「祗園」というと京都を思い浮かべる人が多いと思われるが、鎌倉にも「祗園」という地名がある。ハイキングコースの一つ「祗園山ハイキングコース」は、鎌倉市街東の祗園山をたどる約1キロメートルのコースである。起点は鎌倉幕府滅亡の時に北条高時一族が最期を迎えた東勝寺跡であり、腹切りやぐらがある。そこから30分ほど行くと、相模湾を望む祗園山展望台に至る。山頂から崖に沿って険しい石段を下ると、鎌倉最古の厄除け神社として知られる八雲神社の境内に至る。
八雲神社は永保年間の創建と言われ、かつて祗園天王社とも呼ばれていたが、明治の神仏分離により八雲神社と改称された。八雲神社の歴史は、新羅三郎義光(源義光)が兄の八幡太郎義家(源義家)の奥州攻め(後三年合戦)の助勢に向かう途中で鎌倉に立ち寄った際、里民が悪疫の流行で難儀しているのを知り、これを救うため京都の祗園社(八坂神社)の祭神を勧請したのが始まりと伝えられている。境内には新羅三郎手玉石が置かれている。

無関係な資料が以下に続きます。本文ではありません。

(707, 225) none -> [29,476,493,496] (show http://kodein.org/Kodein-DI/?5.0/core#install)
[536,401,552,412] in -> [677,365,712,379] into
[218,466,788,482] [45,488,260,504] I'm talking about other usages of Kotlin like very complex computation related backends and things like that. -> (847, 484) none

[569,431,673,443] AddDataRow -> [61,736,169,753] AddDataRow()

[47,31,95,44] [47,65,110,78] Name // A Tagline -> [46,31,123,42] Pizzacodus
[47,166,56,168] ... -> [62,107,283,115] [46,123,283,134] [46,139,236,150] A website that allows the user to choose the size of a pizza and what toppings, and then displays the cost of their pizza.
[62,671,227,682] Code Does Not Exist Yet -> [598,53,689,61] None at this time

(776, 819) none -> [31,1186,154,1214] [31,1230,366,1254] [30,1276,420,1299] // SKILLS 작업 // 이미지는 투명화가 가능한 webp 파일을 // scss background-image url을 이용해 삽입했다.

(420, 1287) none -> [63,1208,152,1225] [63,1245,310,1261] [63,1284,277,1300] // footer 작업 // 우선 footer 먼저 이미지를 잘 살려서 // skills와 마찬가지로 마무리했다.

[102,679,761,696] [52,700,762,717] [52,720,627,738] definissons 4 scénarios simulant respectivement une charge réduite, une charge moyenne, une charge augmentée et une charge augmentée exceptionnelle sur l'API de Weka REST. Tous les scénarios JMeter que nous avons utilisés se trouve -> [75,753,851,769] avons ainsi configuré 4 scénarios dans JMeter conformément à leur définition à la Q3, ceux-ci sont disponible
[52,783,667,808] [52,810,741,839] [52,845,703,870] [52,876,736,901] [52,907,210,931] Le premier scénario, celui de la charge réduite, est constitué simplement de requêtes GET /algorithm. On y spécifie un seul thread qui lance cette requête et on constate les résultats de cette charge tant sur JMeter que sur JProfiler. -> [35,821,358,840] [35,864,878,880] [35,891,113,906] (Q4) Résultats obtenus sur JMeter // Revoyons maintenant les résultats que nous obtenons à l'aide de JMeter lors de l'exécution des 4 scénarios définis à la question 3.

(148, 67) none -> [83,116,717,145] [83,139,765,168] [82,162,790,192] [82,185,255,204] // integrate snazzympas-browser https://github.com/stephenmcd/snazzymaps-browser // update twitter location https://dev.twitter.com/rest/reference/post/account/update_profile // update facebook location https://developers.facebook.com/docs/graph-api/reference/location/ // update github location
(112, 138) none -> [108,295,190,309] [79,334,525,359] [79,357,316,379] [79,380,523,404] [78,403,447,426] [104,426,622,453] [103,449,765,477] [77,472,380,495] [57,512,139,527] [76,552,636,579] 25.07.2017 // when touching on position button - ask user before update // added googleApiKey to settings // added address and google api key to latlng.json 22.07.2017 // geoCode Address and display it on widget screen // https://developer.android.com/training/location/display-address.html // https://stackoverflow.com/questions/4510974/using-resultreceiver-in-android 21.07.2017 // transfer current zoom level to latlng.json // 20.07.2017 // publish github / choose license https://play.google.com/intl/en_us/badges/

7月には八雲神社例祭(大町まつり)が行われる。初日に神輿渡御が行われ、この神輿の「神輿振り」を拝観すると疫病も退散するといわれる。また、氏子が幼児を抱いて神輿の下をくぐり子供の無事な成長を祈願する「みこしくぐり」が行われる。お囃子は地元の若者、子供たちが中心となって行われる。祗園祭のような規模ではないが、地元に密着した親しみやすいお祭りである。